Ümmü Külsûm, Muâviye’nin hilâfetinin ilk yıllarında Benî Adî’den kavga eden bazı kişileri ayırmak isterken aldığı darbe sonucu yaralanıp ölen oğlu Zeyd ile aynı gün vefat etti ve cenaze namazları birlikte kılındı. Ümmü Külsûm’ün o günlerde hasta olduğu da zikredilmiştir. Hz.
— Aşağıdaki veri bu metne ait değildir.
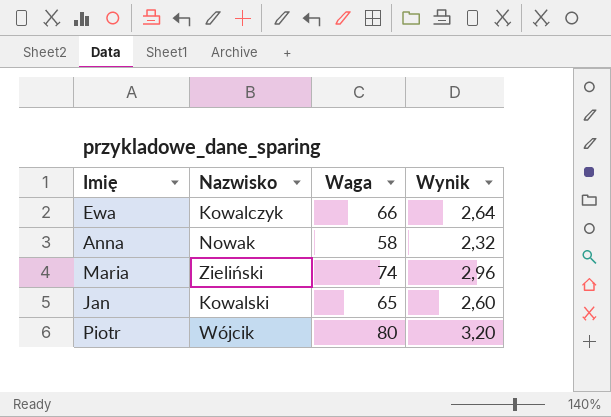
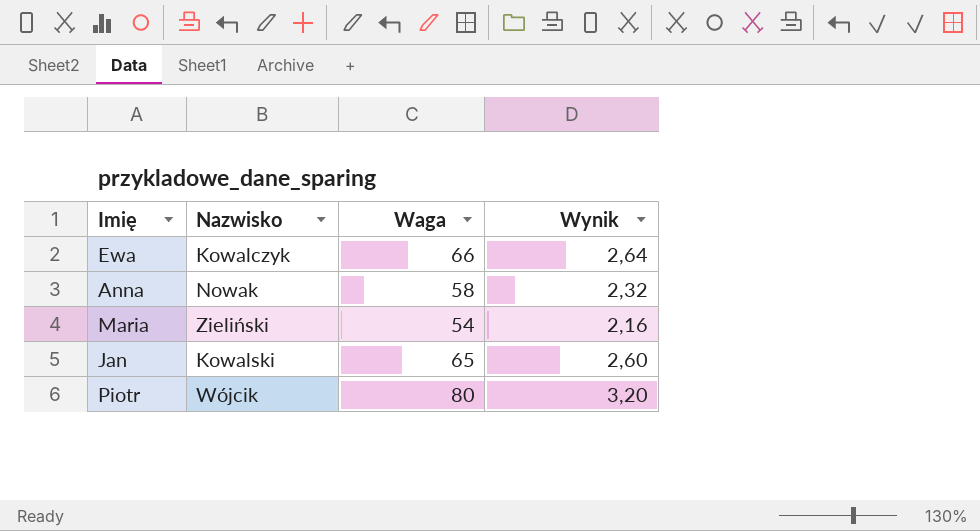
Maria | Waga: 74 -> 54
Maria | Wynik: 2,96 -> 2,16

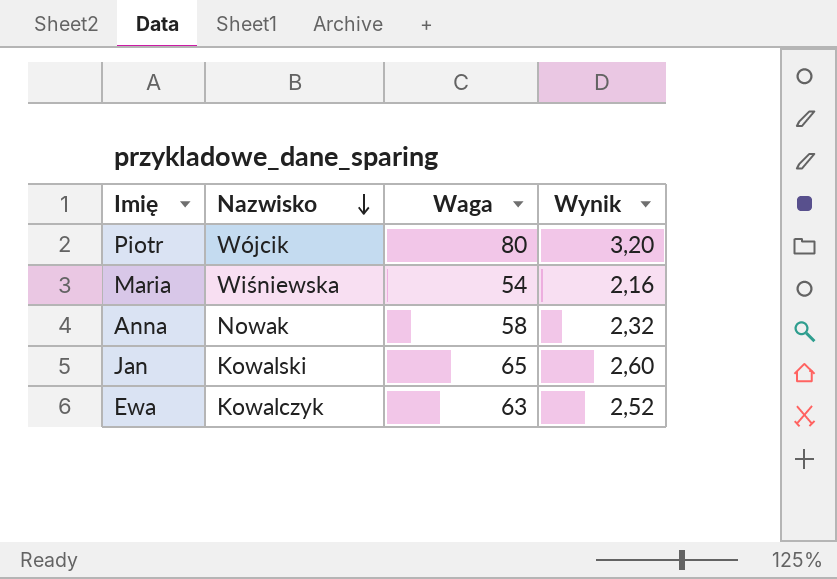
row order: none -> Nazwisko descending
Maria | Nazwisko: Zieliński -> Wiśniewska
Ewa | Waga: 66 -> 63
Ewa | Wynik: 2,64 -> 2,52

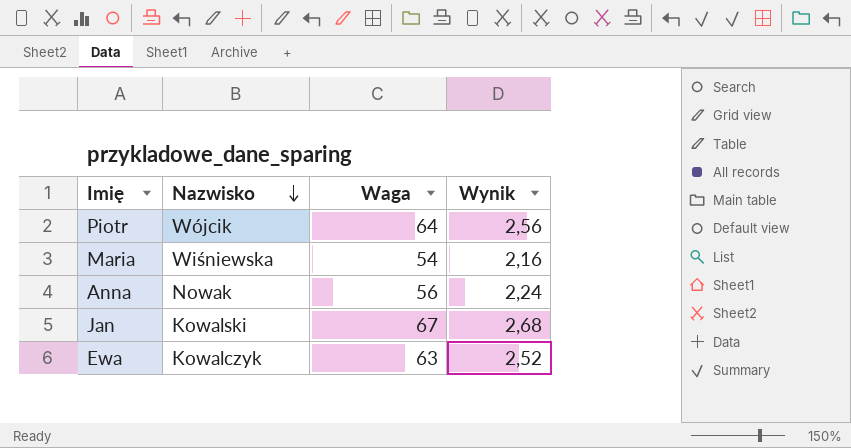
Piotr | Waga: 80 -> 64
Piotr | Wynik: 3,20 -> 2,56
Anna | Waga: 58 -> 56
Anna | Wynik: 2,32 -> 2,24
Jan | Waga: 65 -> 67
Jan | Wynik: 2,60 -> 2,68

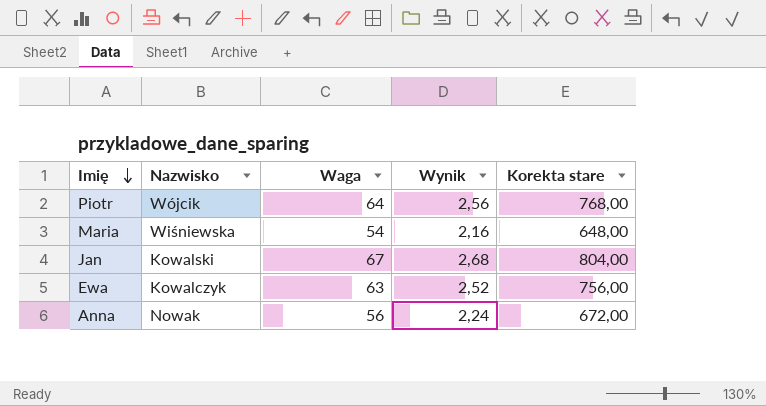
row order: Nazwisko descending -> Imię descending
column Korekta stare | formula: none -> [Waga] * 12

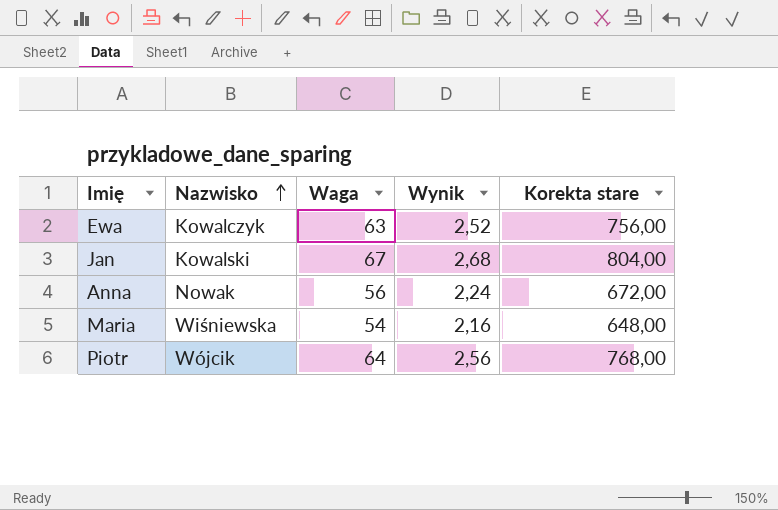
row order: Imię descending -> Nazwisko ascending

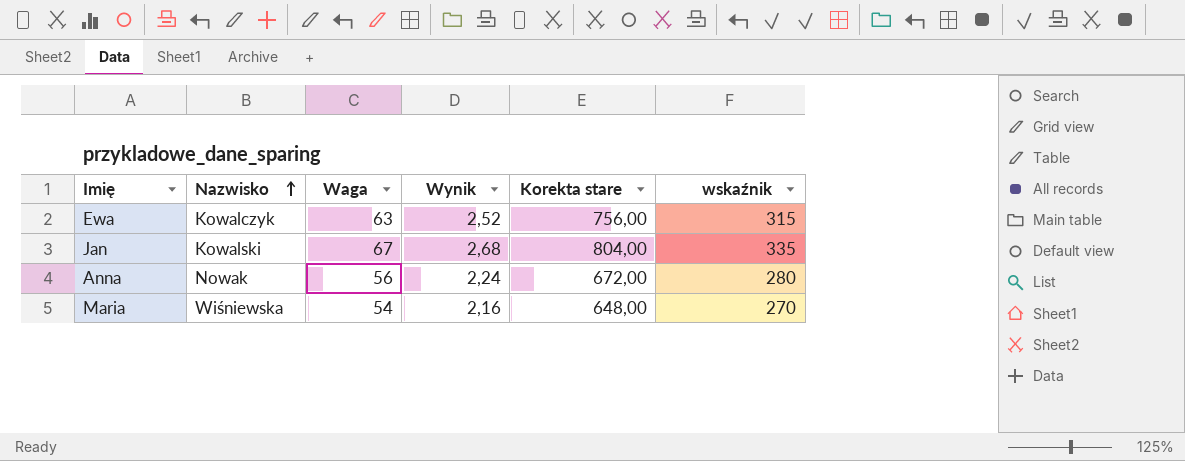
column wskaźnik | formula: none -> [Waga] * 5
row Piotr: Wójcik | 64 | 2,56 | 768,00 -> none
Hasan ile Hüseyin’in de katıldığı cenaze namazını Zeyd’in kardeşi ve Ümmü Külsûm’ün üvey oğlu Abdullah b. Ömer dört tekbirle kıldırmıştır. Bu namazdaki tekbir sayısı ve cenazelerin sıralanış şekli de Sünnî ve Şiî kaynakları arasında ihtilâf konusudur. Cenaze namazının Medine Valisi Saîd b. Âs tarafından kıldırıldığı söylenmekle birlikte (a.g.e., a.y.) İbn Ömer’le ilgili rivayet daha meşhurdur. Ayrıca Medine Valisi Saîd b. Âs, Ümmü Külsûm’e dul kaldığı bir dönemde tâlip olmuş, hatta mehrini de ödemiş, ancak Hz. Hüseyin karşı çıktığı için bu evlilik gerçekleşmemiştir (DİA, XXXV, 549). Ümmü Külsûm’ün aynı zamanda iyi bir hatip olduğu anlaşılmaktadır. Hz. Hüseyin ile diğer akrabalarının Kerbelâ’da şehid edilmesinden sonra Kûfeliler’e hitaben yaptığı konuşma daha sonra dilden dile dolaşmıştır. Âyetlerle desteklediği bu konuşma onun aynı zamanda Kur’an’a olan vukufunu göstermektedir (Kehhâle, IV, 259).

BİBLİYOGRAFYA:

İbn Sa‘d, eŧ-Ŧabaķāt, VIII, 463-465; Mus‘ab b. Abdullah ez-Zübeyrî, Nesebü Ķureyş (nşr. E. Lévi-Provençal), Kahire 1982, s. 348-353; İbn Abdülber, el-İstîǾâb, IV, 490-491; İbnü’l-Esîr, Üsdü’l-ġābe (nşr. Halîl Me’mûn Şîhâ), Beyrut 1418/1997, V, 488-490; Zehebî, AǾlâmü’n-nübelâǿ, III, 500-502; İbn Hacer, el-İśâbe, IV, 492-493; Kehhâle, AǾlâmü’n-nisâǿ, IV, 255-260; M. Hüseyin el-Hâirî, Terâcimü aǾlâmi’n-nisâǿ, Beyrut 1407/1987, I, 300-304; Ali eş-Şehristânî, “Zevâcü Ümmi Külşûm, Ķırâǿe fî nuśûśi zevâci ǾÖmer min Ümmi Külşûm bint ǾAlî”, Türâŝünâ, XIX/75-76, Kum 1424, s. 108-157; XX/77-78 (1425), s. 129-214; Ayhan Tekineş, “Saîd b. Âs”, DİA, XXXV, 549.